In accordance with an embodiment, a task handles approvals. A different task is created for each approval requirement based on the business served by it, for example, an “approve new expense report” task or an “approve new purchase order” task. Tasks can be associated with metadata, for example task attributes such as title, outcomes (approve, reject, etc.) priority, expiration; task parameters that may be based on simple primitive types, XML elements, or external entities such as ADF view objects. Tasks can also be associated with a task payload or other data or information. A complex approval task that may include one or more stages to identify the key milestones within an approval sequence.


Collections

In accordance with an embodiment, a collection is defined as an entity parameter for a task, and enables access to a portion of the entity, for example as an XML fragment retrieved by an XPATH expression. Once defined, collections can be associated with stages to identify a stage as acting on a collection. Defining a collection involves defining the name of the collection and the XPath to the collection element.


Stages

In accordance with an embodiment, a stage is a set of approvals related to a collection. The same collection can be associated with multiple approval stages. A compound approval may consist of multiple stages and then can be modeled in serial or parallel with each other. Each stage consists of list builders to determine the list of approvers. Optionally, each list builder can be associated with an approval policy, that is, a set of rules. At runtime, the appropriate set of approvals are returned based on the list builders used within the stage and on the associated policies.


Business Rules for Approval

In accordance with an embodiment, approvers of a task can be defined either inline in a task definition, or by using business rules to specify the list builders that identify the approvers of the task. Business rules can also be used to specify approver substitution and list modifications. Typically, business rules are defined by the organization or the customer, and are a combination of conditions and actions. Optionally, priority and validity periods can also be defined for the rules. In the context of the human workflow process, rule conditions can be defined using fact types that correspond to the task, and to the task message and entity attributes (which are XML representations of SDO objects). Rule actions can consist of approver list builders and their parameters. Approver list builders can then move up a particular hierarchy and construct or modify the approver list according to the parameters defined.



FIG. 1 shows an illustration of a human workflow environment 80 in accordance with an embodiment.

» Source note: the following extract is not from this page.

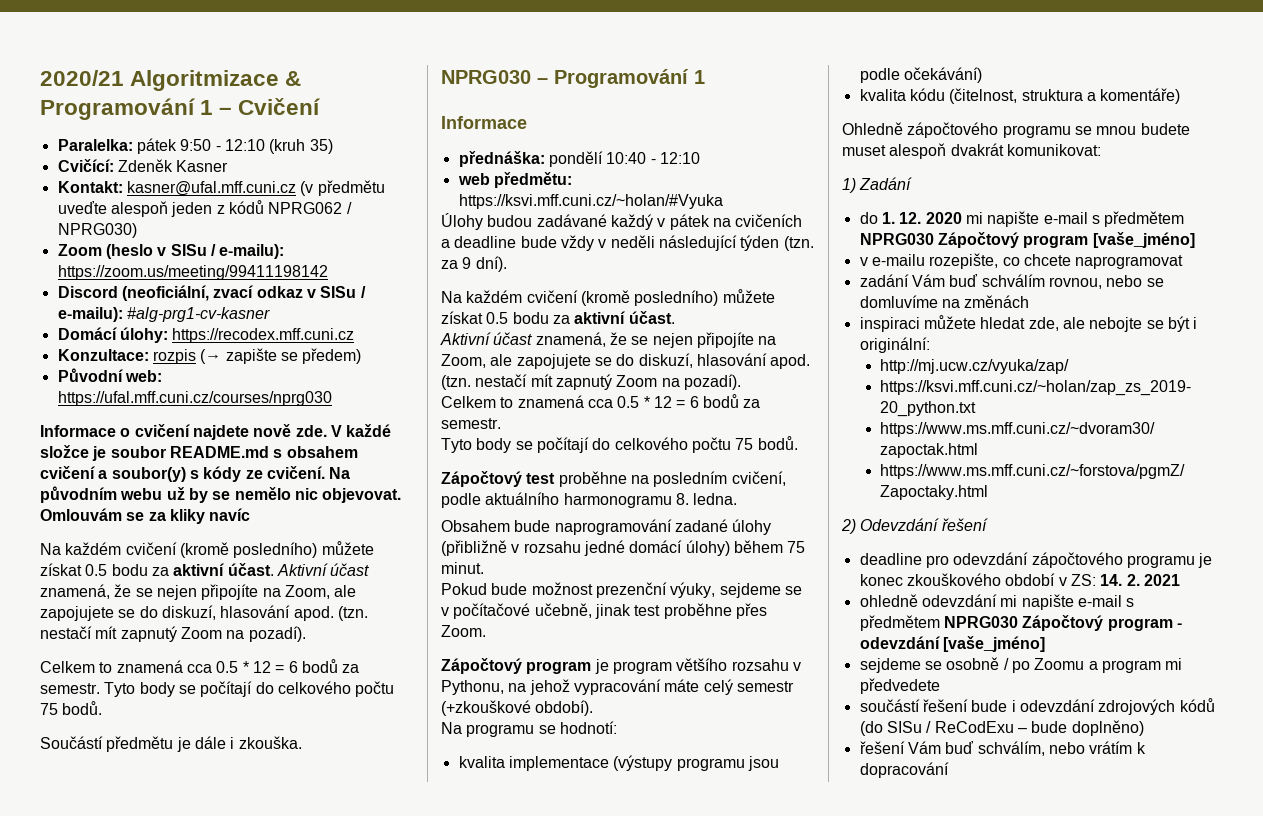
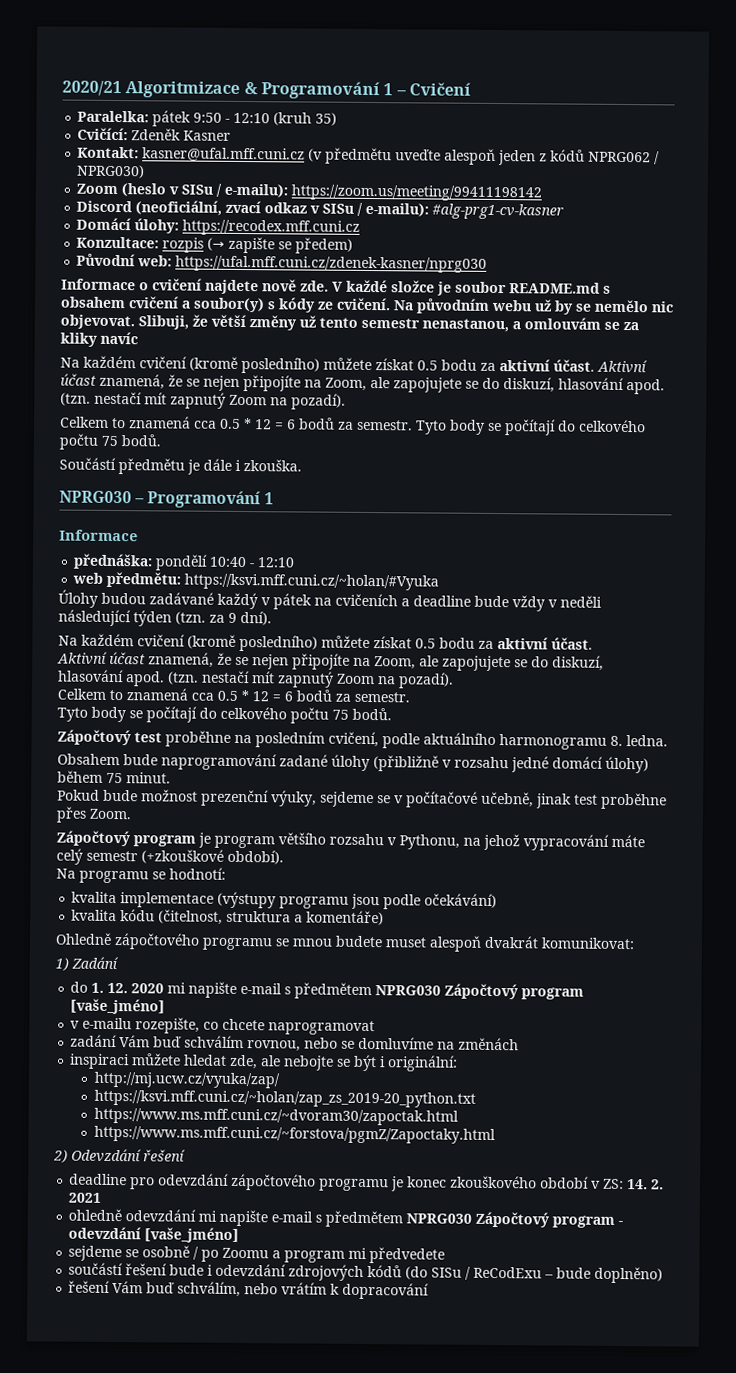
- Původní web: https://ufal.mff.cuni.cz/courses/nprg030
+ Původní web: https://ufal.mff.cuni.cz/zdenek-kasner/nprg030
- Omlouvám se za kliky navíc
+ Slibuji, že větší změny už tento semestr nenastanou, a omlouvám se za kliky navíc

Many end-to-end business or workflow processes require human interactions with the process. For example, humans may be needed for approvals, exception management, or performing activities that are required to advance the business process. In accordance with an embodiment, the human workflow environment provides features such as: human interactions with processes, including assignment and routing of tasks to the correct users or groups; deadlines, escalations, notifications, and other features required for ensuring the timely performance of a task (human activity); presentation of tasks to end users through a variety of mechanisms, including worklist applications; organization, filtering, prioritization, and other features required for end users to productively perform their tasks; and reports, reassignments, load balancing, and other features required by supervisors and business owners to manage the performance of tasks.

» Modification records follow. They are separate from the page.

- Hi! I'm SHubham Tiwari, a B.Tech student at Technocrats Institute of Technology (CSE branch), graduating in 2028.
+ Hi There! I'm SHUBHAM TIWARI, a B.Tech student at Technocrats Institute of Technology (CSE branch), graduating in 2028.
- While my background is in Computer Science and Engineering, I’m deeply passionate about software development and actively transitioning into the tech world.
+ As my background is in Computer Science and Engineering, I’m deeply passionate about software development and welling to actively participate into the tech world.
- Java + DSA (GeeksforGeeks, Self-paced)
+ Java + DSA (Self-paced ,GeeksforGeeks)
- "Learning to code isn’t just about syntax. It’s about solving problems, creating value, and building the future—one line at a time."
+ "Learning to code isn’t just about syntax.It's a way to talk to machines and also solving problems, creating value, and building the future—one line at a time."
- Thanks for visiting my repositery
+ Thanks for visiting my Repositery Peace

As shown in FIG. 1, in accordance with an embodiment, the environment can include a human workflow logic and/or a set of component human workflow services 82, such as Approval Management extensions (AMX). The human workflow service is responsible for handling all interactions with users or groups participating in the business process, which it does by creating and tracking tasks for the appropriate users in the organization. Users typically access tasks through a variety of clients, e.g. worklist applications, email, portals, or custom applications. AMX allows a process designer to define complex task routing slips for human workflow by taking into account business documents and associated rules to determine the approval hierarchy for a work item. Additionally, AMX allows the process designer to define multi-stage approvals with associated list builders based on supervisor or position hierarchies. The approval tasks can be designed in a Human Task Editor, and then associated with a BPEL process.


The human workflow service handles requests based on task and rules metadata 84, which can be modified using a worklist application/interface 86. Core components required for approval management can include:


Human Task Editor—used to define the metadata for a human task and the routing slip. The task editor lets the process designer define such things as task parameters, outcomes, expiration and escalation, and notification settings, such as defining multi-stage approvals and associated approval list builders; or determining the approval hierarchy based on business documents (i.e. ADF objects) and business rules.


Human workflow services—which include for example a Task Service responsible for creating and managing tasks in the dehydration store; Identity Service responsible for authentication and authorization of users and groups. The service can look up various user directories for authorization and contact information for users; a Task Query Service responsible for retrieving tasks for the web-based worklist application; and a Decision Service responsible for executing business rules related to approvals.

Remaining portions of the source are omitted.